[Problem to work on] Where an image occurs, skip it and print the rest of the records verbatim.

[Task data]
==============================

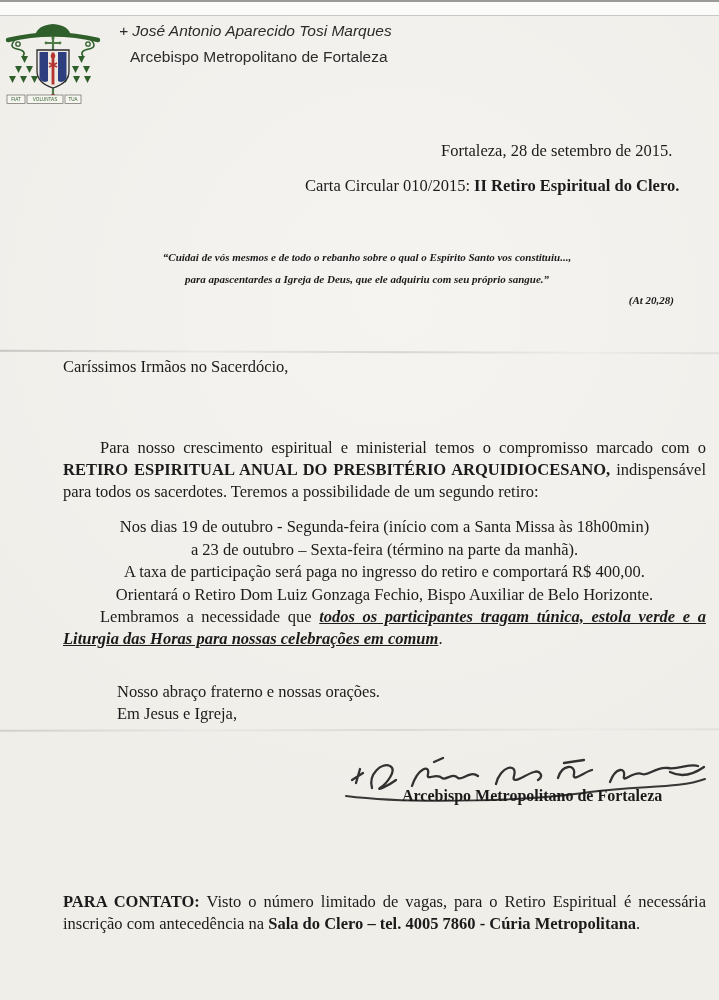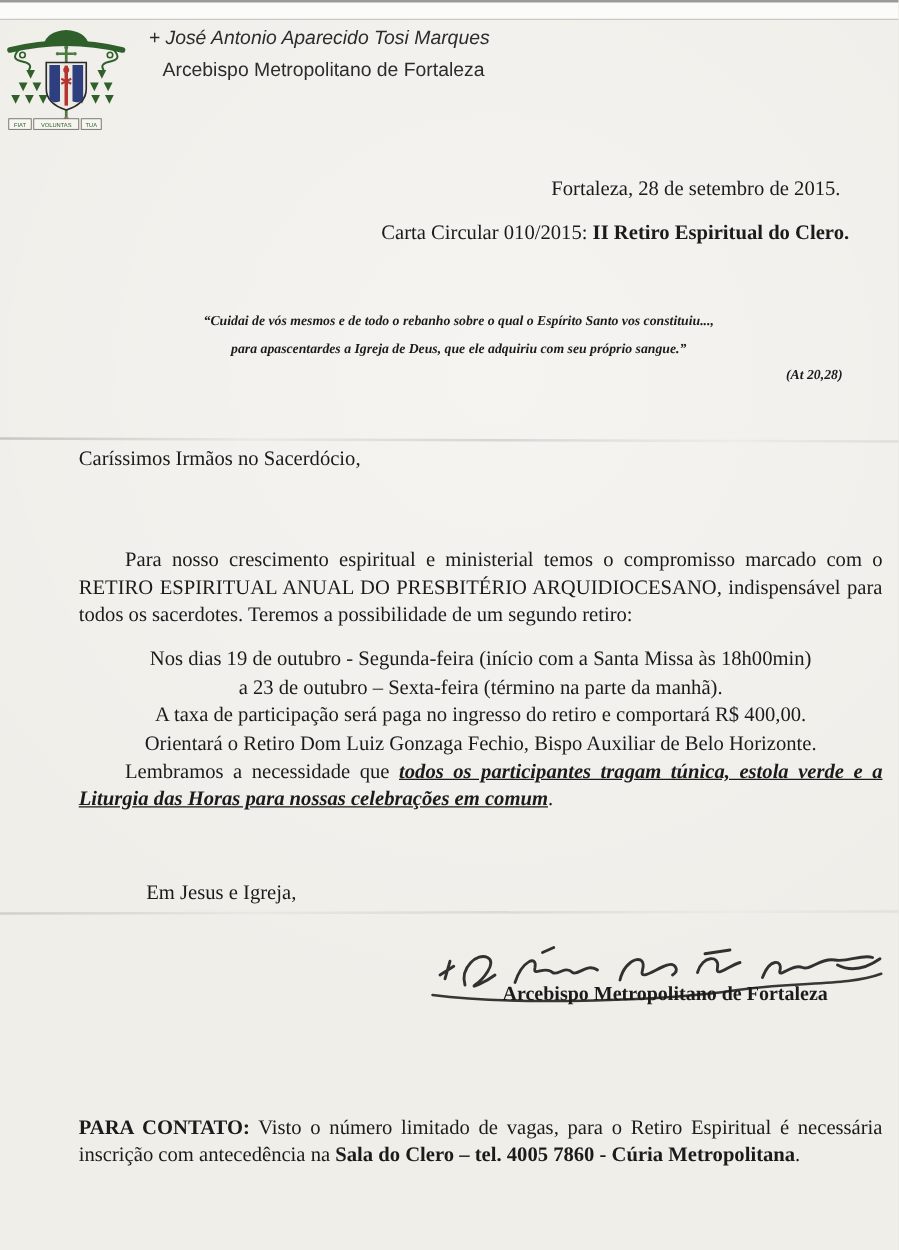"RETIRO ESPIRITUAL ANUAL DO PRESBITÉRIO" .para1 .b { font-weight: normal -> bold }
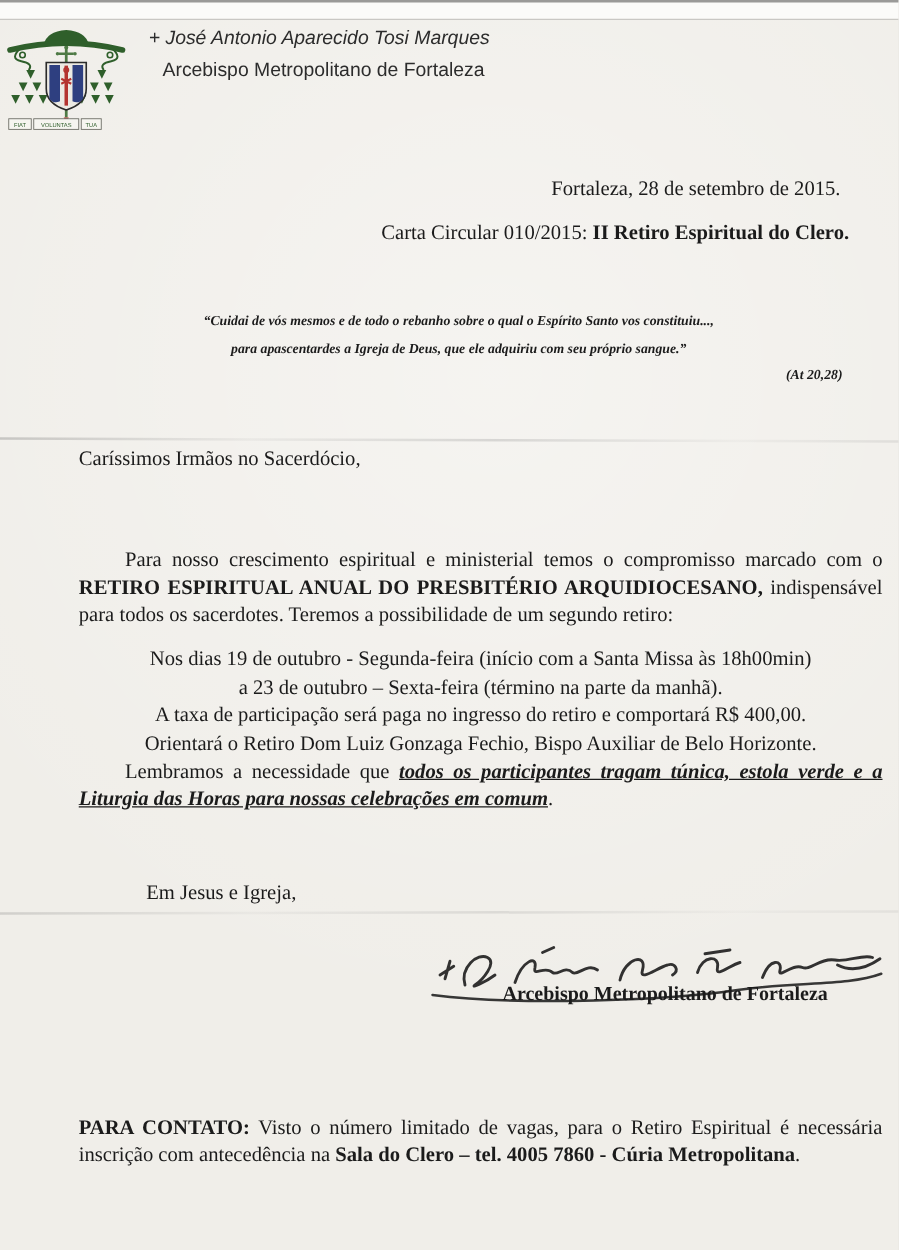"Nosso abraço fraterno e nossas" div.closing1 { html: none -> <div>Nosso abraço fraterno e nossas orações.</div> }
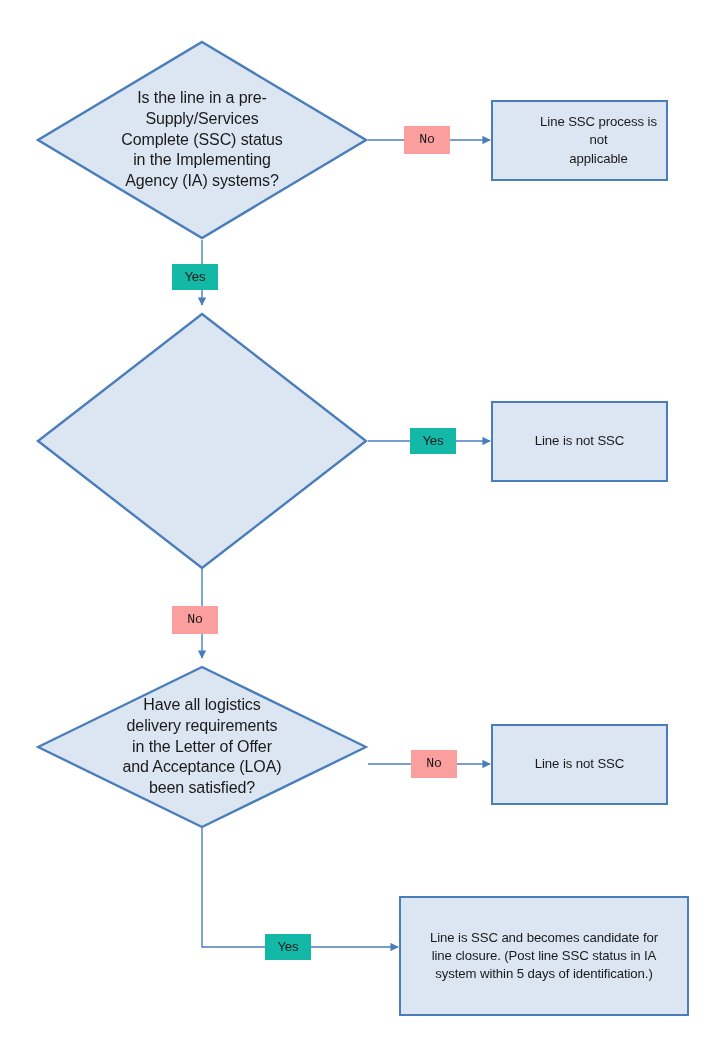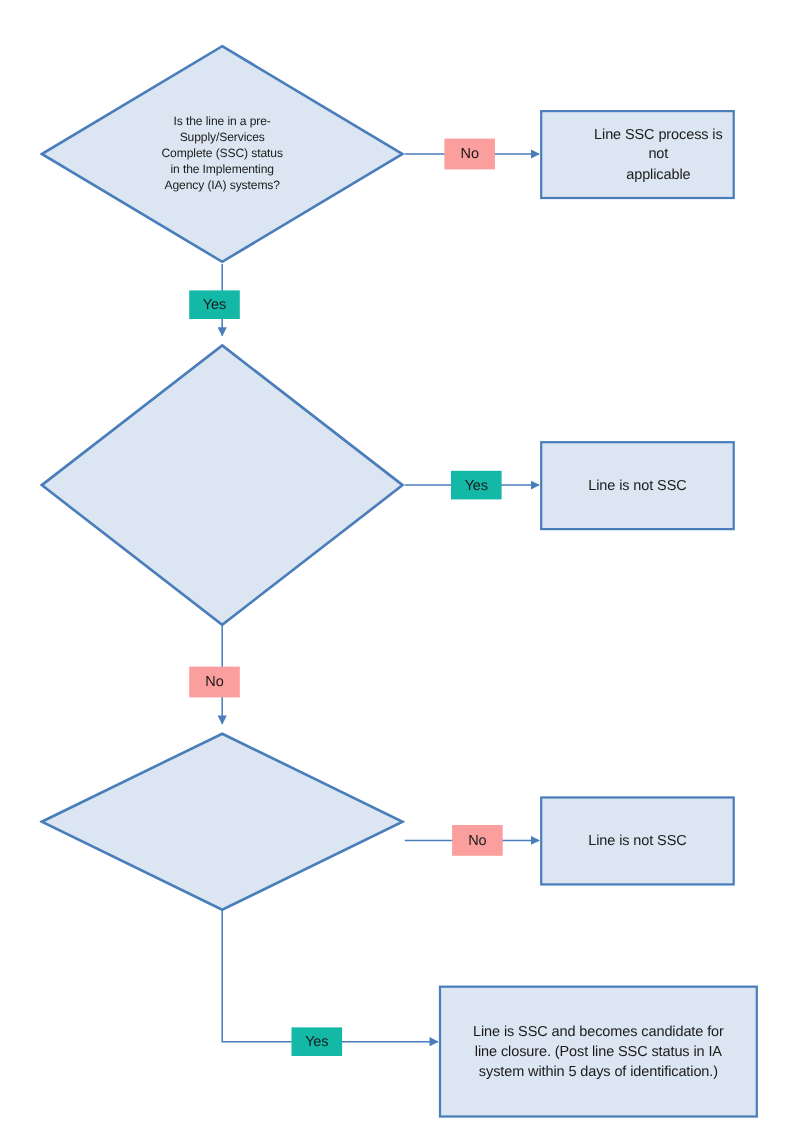"Is the line in a" .diamond .dia-text { font-size: 11px -> 16px }
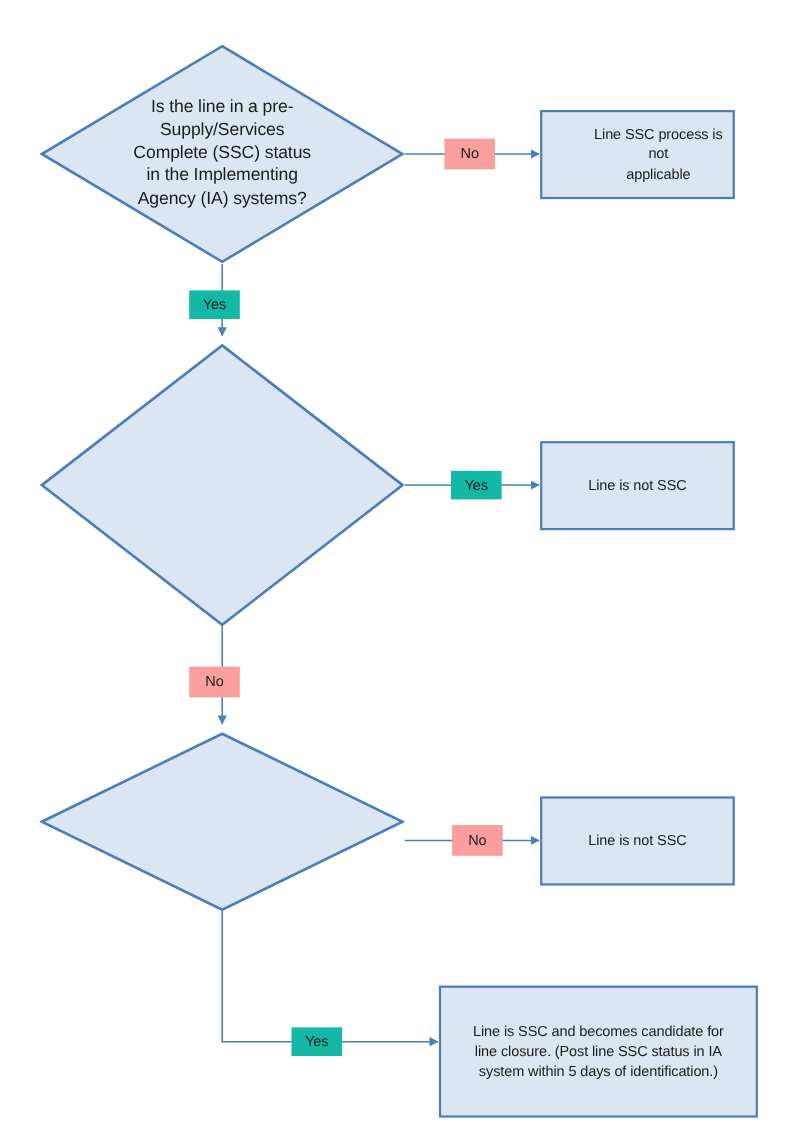"No" .edge-label.no { font-family: none -> Liberation Mono, monospace }
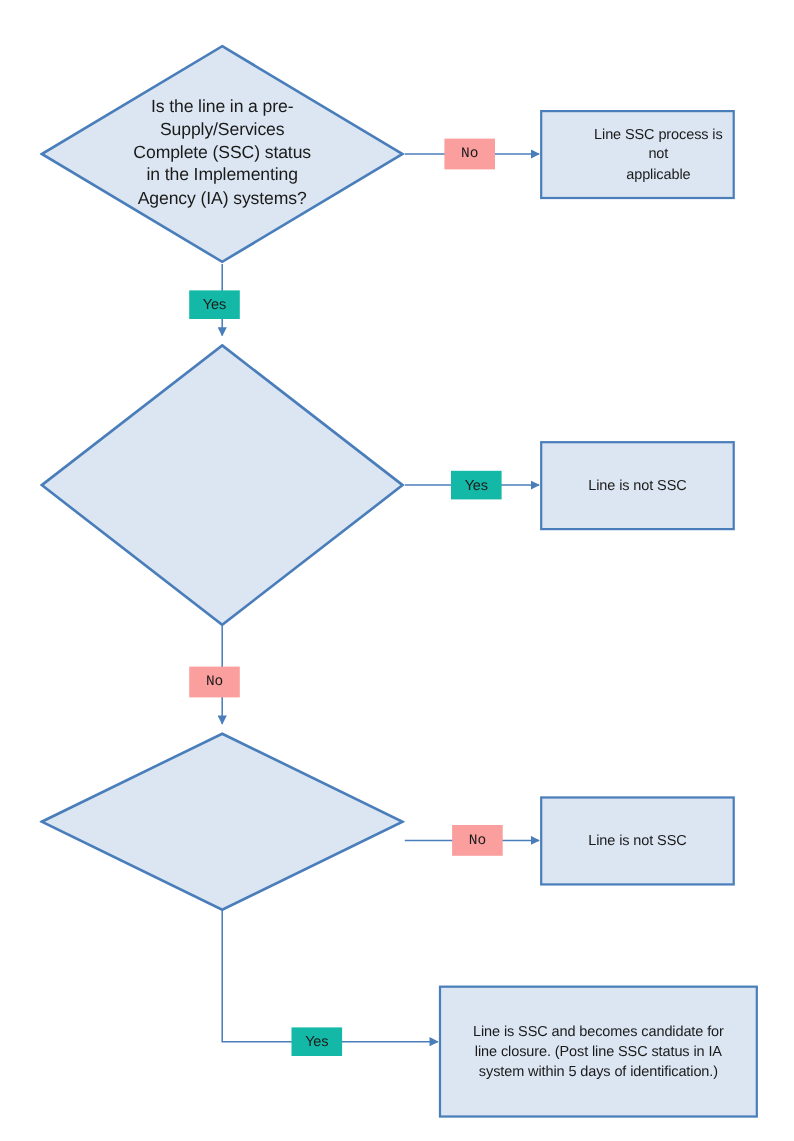"Have all logistics" div.dia-text { html: none -> <div>Have all logistics delivery requirements in the Letter of Offer and Acceptance (LOA) been satisfied?</div> }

==============================

[Reply to the task]
"RETIRO ESPIRITUAL ANUAL DO PRESBITÉRIO" .para1 .b { font-weight: normal -> bold }
"Nosso abraço fraterno e nossas" div.closing1 { html: none -> <div>Nosso abraço fraterno e nossas orações.</div> }
"Is the line in a" .diamond .dia-text { font-size: 11px -> 16px }
"No" .edge-label.no { font-family: none -> Liberation Mono, monospace }
"Have all logistics" div.dia-text { html: none -> <div>Have all logistics delivery requirements in the Letter of Offer and Acceptance (LOA) been satisfied?</div> }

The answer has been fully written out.